The purpose and goals of the Cascadia movement depend on whom you ask. The movement started in the 70s and 80s as an environmental movement and it remains environmentally-focused today. By defining and understanding a bioregion, the thinking goes, we can work together to protect and restore it. In the Cascadian context, this means Washington State and British Columbia should be aligned and collaborating as if they were a single region and not two countries.
Recently, the idea has become more mainstream, providing PNW citizens a new identity and way to think about our corner of the world. We are proud Cascadians, even if we’re not yet sure what that means.
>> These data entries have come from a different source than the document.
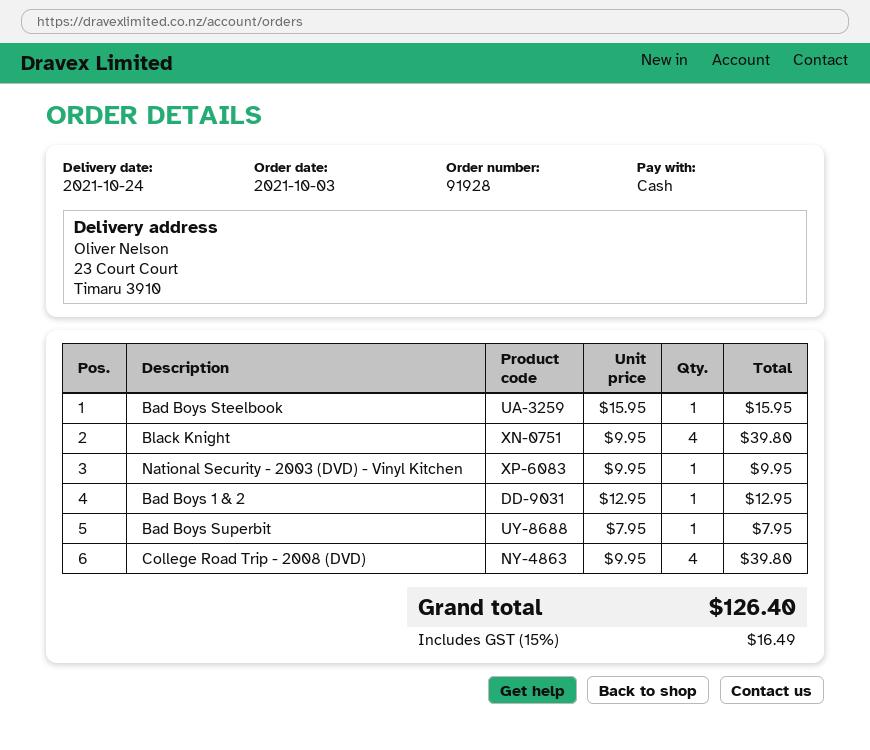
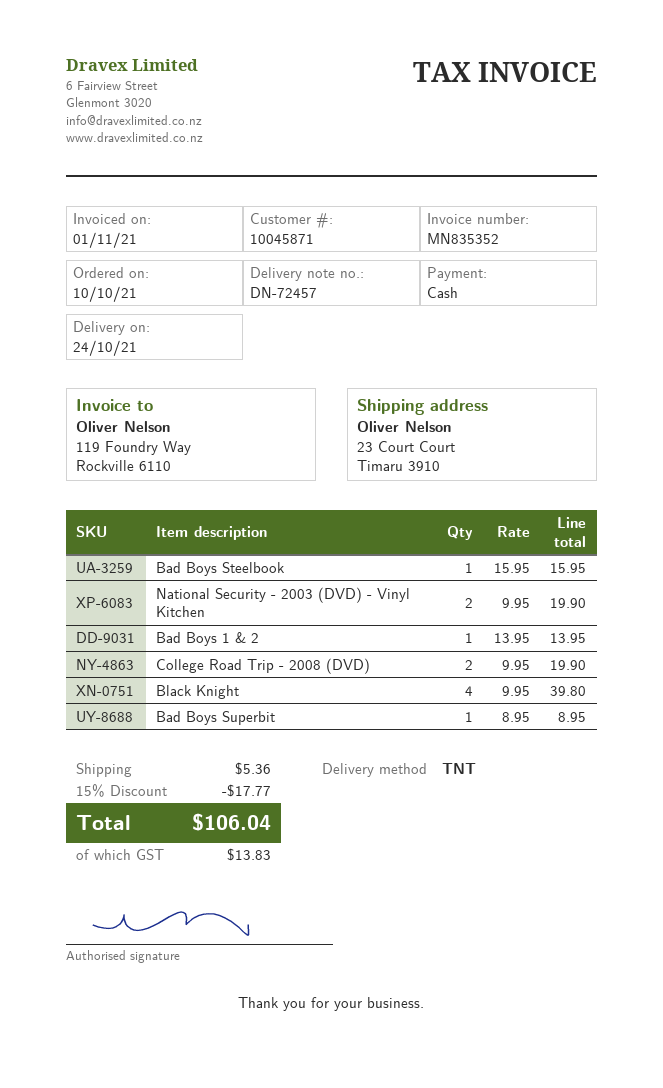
order date: 2021-10-03 -> 2021-10-10
National Security - 2003 (DVD) - Vinyl Kitchen: 1 x 9.95 = 9.95 -> 2 x 9.95 = 19.90
Bad Boys 1 & 2: 1 x 12.95 = 12.95 -> 1 x 13.95 = 13.95
Bad Boys Superbit: 1 x 7.95 = 7.95 -> 1 x 8.95 = 8.95
College Road Trip - 2008 (DVD): 4 x 9.95 = 39.80 -> 2 x 9.95 = 19.90
discount: none -> 15% = 17.77
shipping: none -> 5.36
tax: 16.49 -> 13.83
total: 126.40 -> 106.04

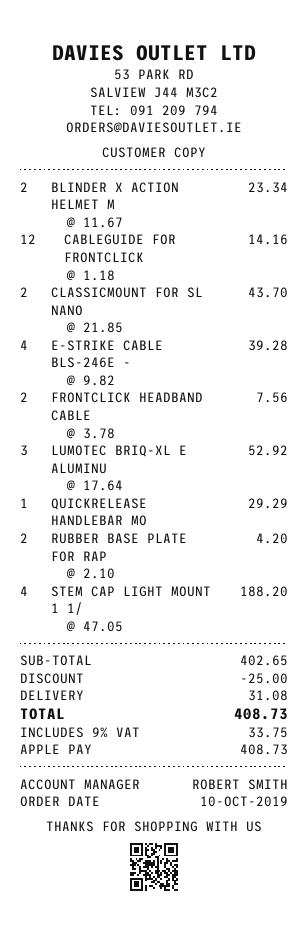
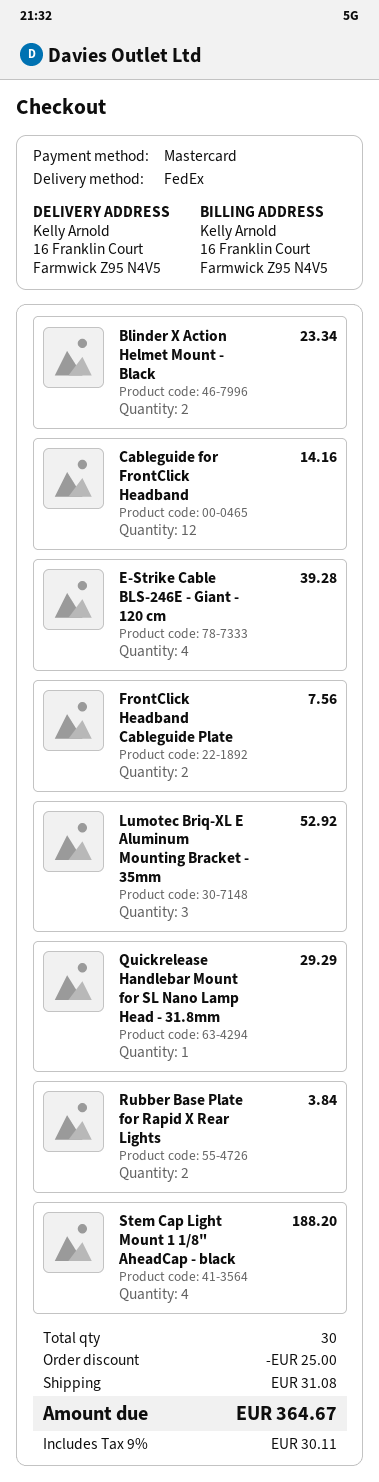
payment method: Apple Pay -> Mastercard
CLASSICMOUNT FOR SL NANO: 2 for 43.70 -> none
RUBBER BASE PLATE FOR RAP: 2 for 4.20 -> 2 for 3.84
tax: 9% = 33.75 -> 9% = 30.11
total: 408.73 -> 364.67

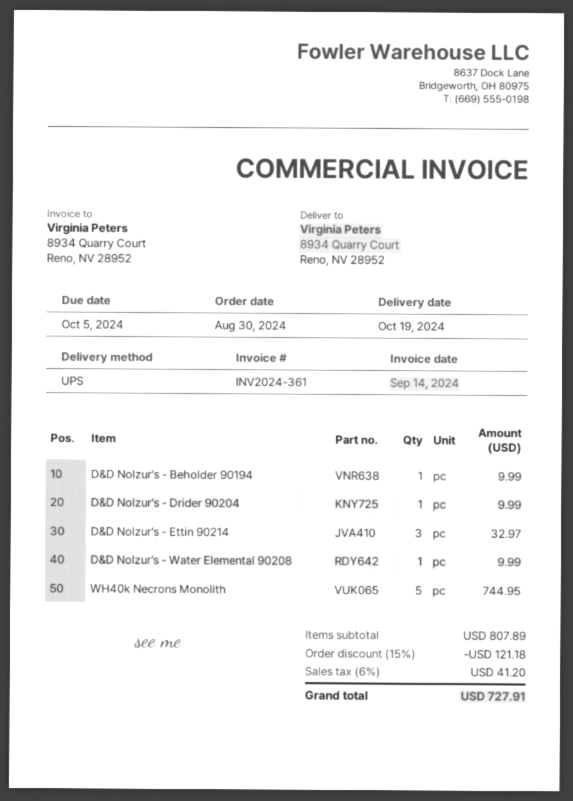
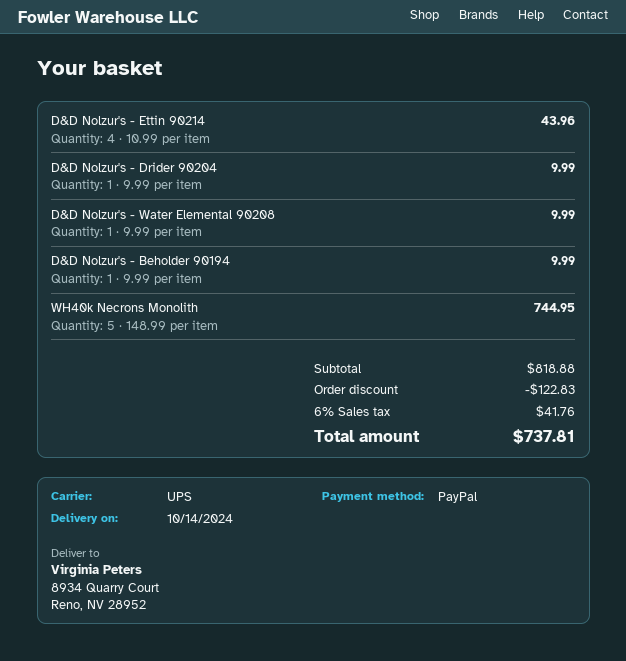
delivery date: 2024-10-19 -> 2024-10-14
D&D Nolzur's - Ettin 90214: 3 for 32.97 -> 4 for 43.96
subtotal: 807.89 -> 818.88
discount: 121.18 -> 122.83
tax: 6% = 41.20 -> 6% = 41.76
total: 727.91 -> 737.81

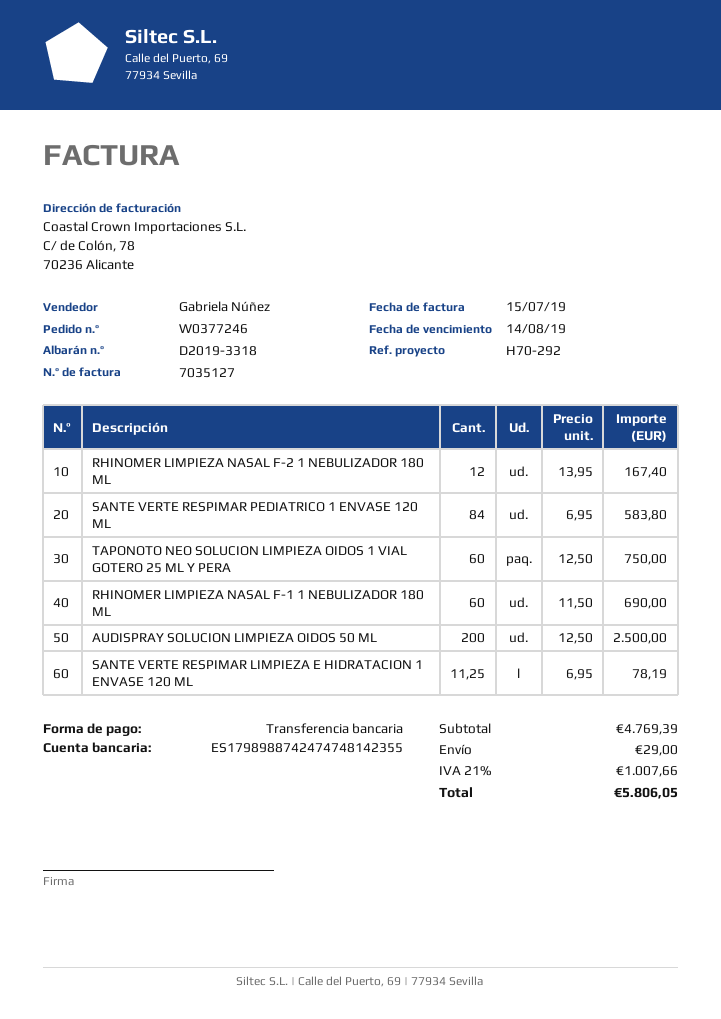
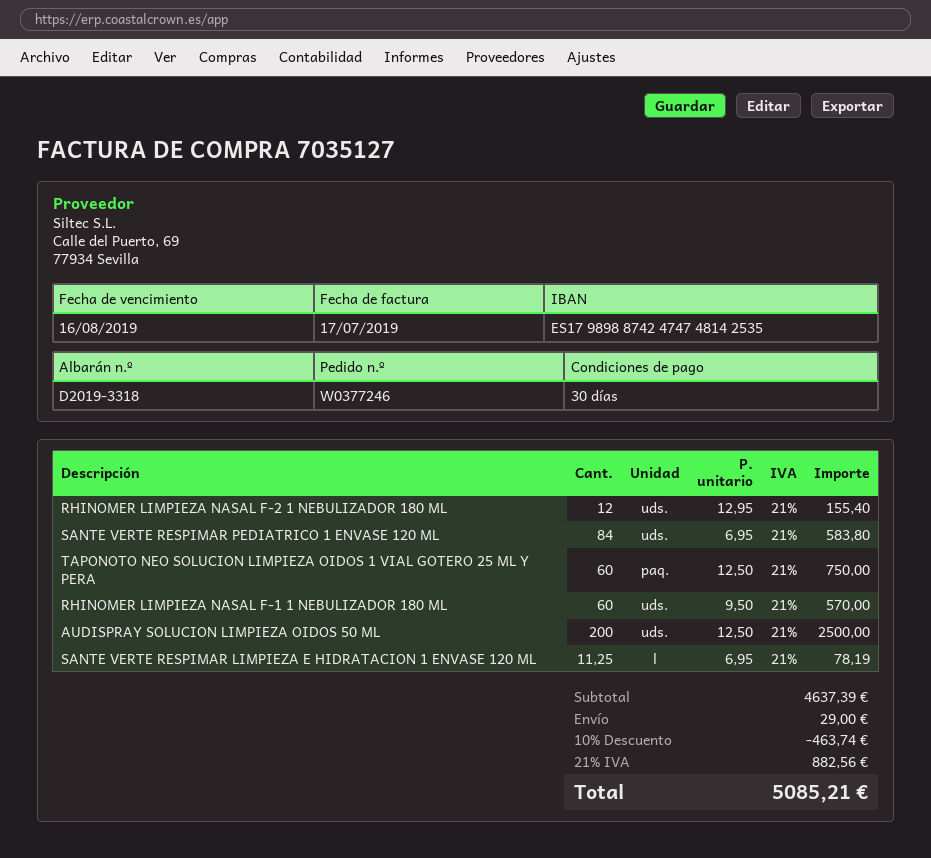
invoice date: 2019-07-15 -> 2019-07-17
due date: 2019-08-14 -> 2019-08-16
bank account: ES1798988742474748142355 -> ES1798988742474748142535
RHINOMER LIMPIEZA NASAL F-2 1 NEBULIZADOR 180 ML: 12 x 13.95 = 167.40 -> 12 x 12.95 = 155.40
RHINOMER LIMPIEZA NASAL F-1 1 NEBULIZADOR 180 ML: 60 x 11.50 = 690.00 -> 60 x 9.50 = 570.00
subtotal: 4769.39 -> 4637.39
discount: none -> 10% = 463.74
tax: 21% = 1007.66 -> 21% = 882.56
total: 5806.05 -> 5085.21

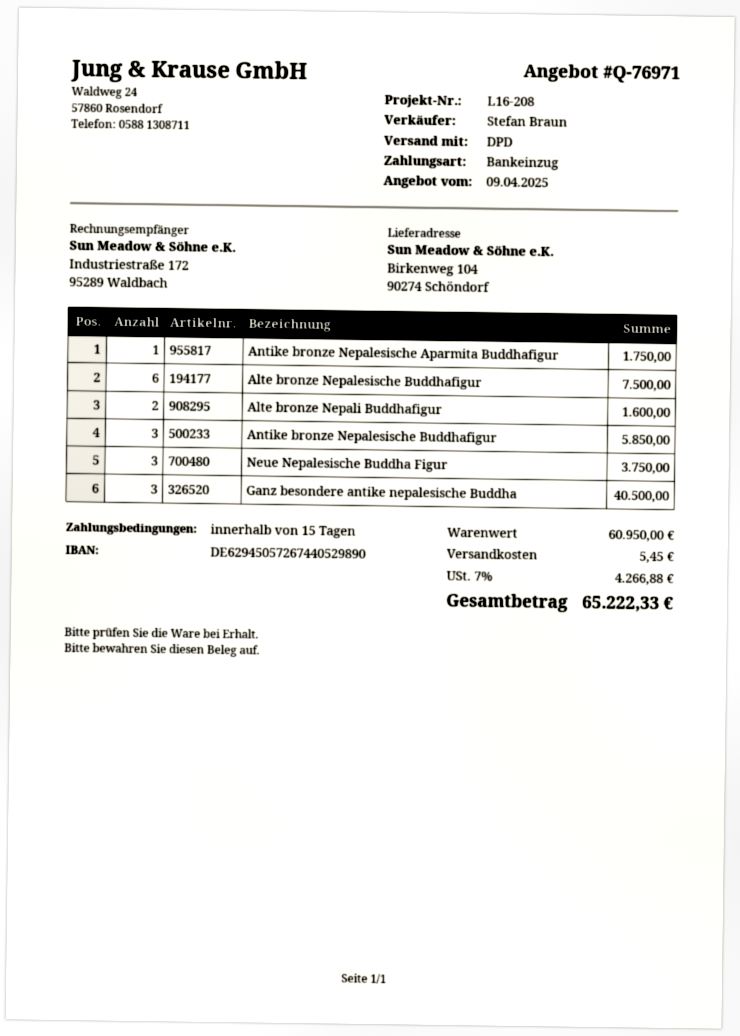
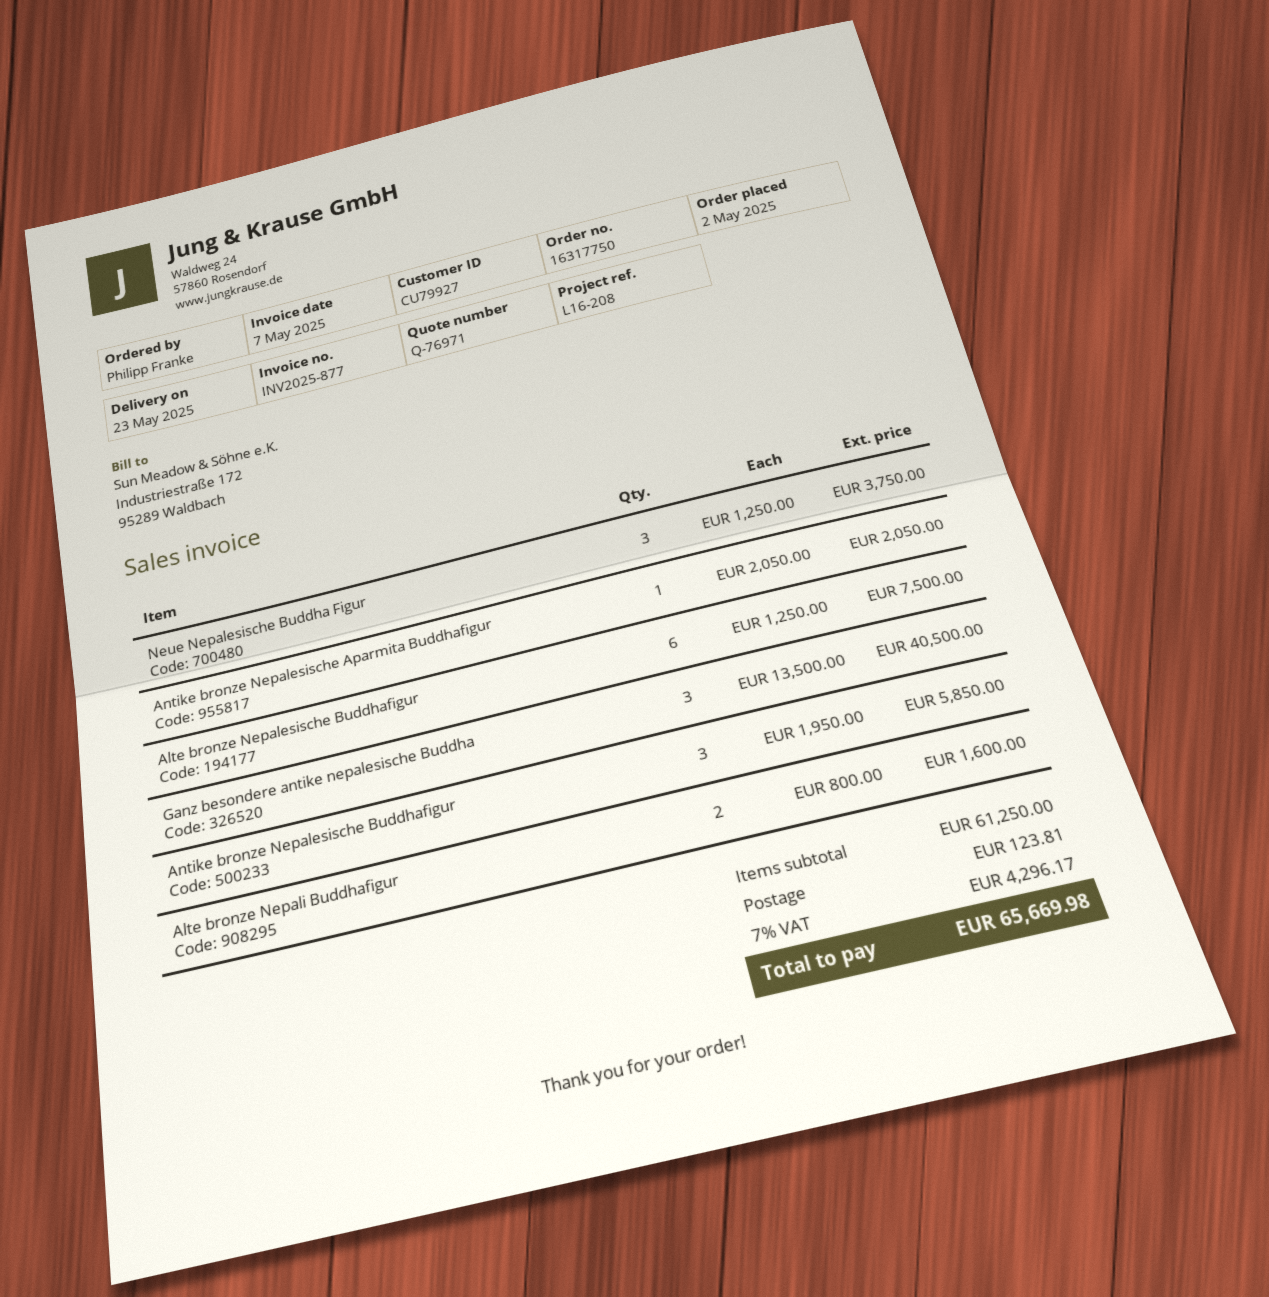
Antike bronze Nepalesische Aparmita Buddhafigur: 1 for 1750.00 -> 1 for 2050.00
subtotal: 60950.00 -> 61250.00
shipping: 5.45 -> 123.81
tax: 7% = 4266.88 -> 7% = 4296.17
total: 65222.33 -> 65669.98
Like our friends to the south in Texas, Cascadia does have secessionist tendencies. Some see it as an independence movement and future sovereign state that encompasses parts of Canada and the US. If this happened, it would have a population of over 16 million and an economy producing US$675 billion worth of goods and services annually. While there are zealots in every group, I don’t think succession is on the horizon. Besides, I’m not sure what would compel British Columbia to participate. Most people I know just love the idea of Cascadia as a bioregion.
Every movement needs a good flag and Cascadia is no different. “The Doug” was designed by Alexander Baretich in 1995 and sports a Douglas fir tree and colors representing blue for water, white for snow, and green forests. These are the unofficial colors of the PNW.

The Doug has quickly become a cultural icon and has been adopted far and wide. It is flown at MLS soccer matches between PNW rivals in the Cascadia Cup. The Seattle Sounders even have The Doug on their jerseys.
For me, the flag is a symbol of regional solidarity. In Seattle, we may have feelings about Oregon and their subpar soccer team, the Timbers. But we are all Cascadians. The same is true for British Columbia. Whatever differences our nations have, we are all Cascadians.

I love the idea of Cascadia being an independent state with its own laws and perspectives but I know it’s not reasonable. I also believe a kind of PNW utopia is possible, but we have so many other problems to solve. For now, I’m happy to be a part of the Cascadian bioregion and ready to work for its goals, even if they happen within imaginary lines.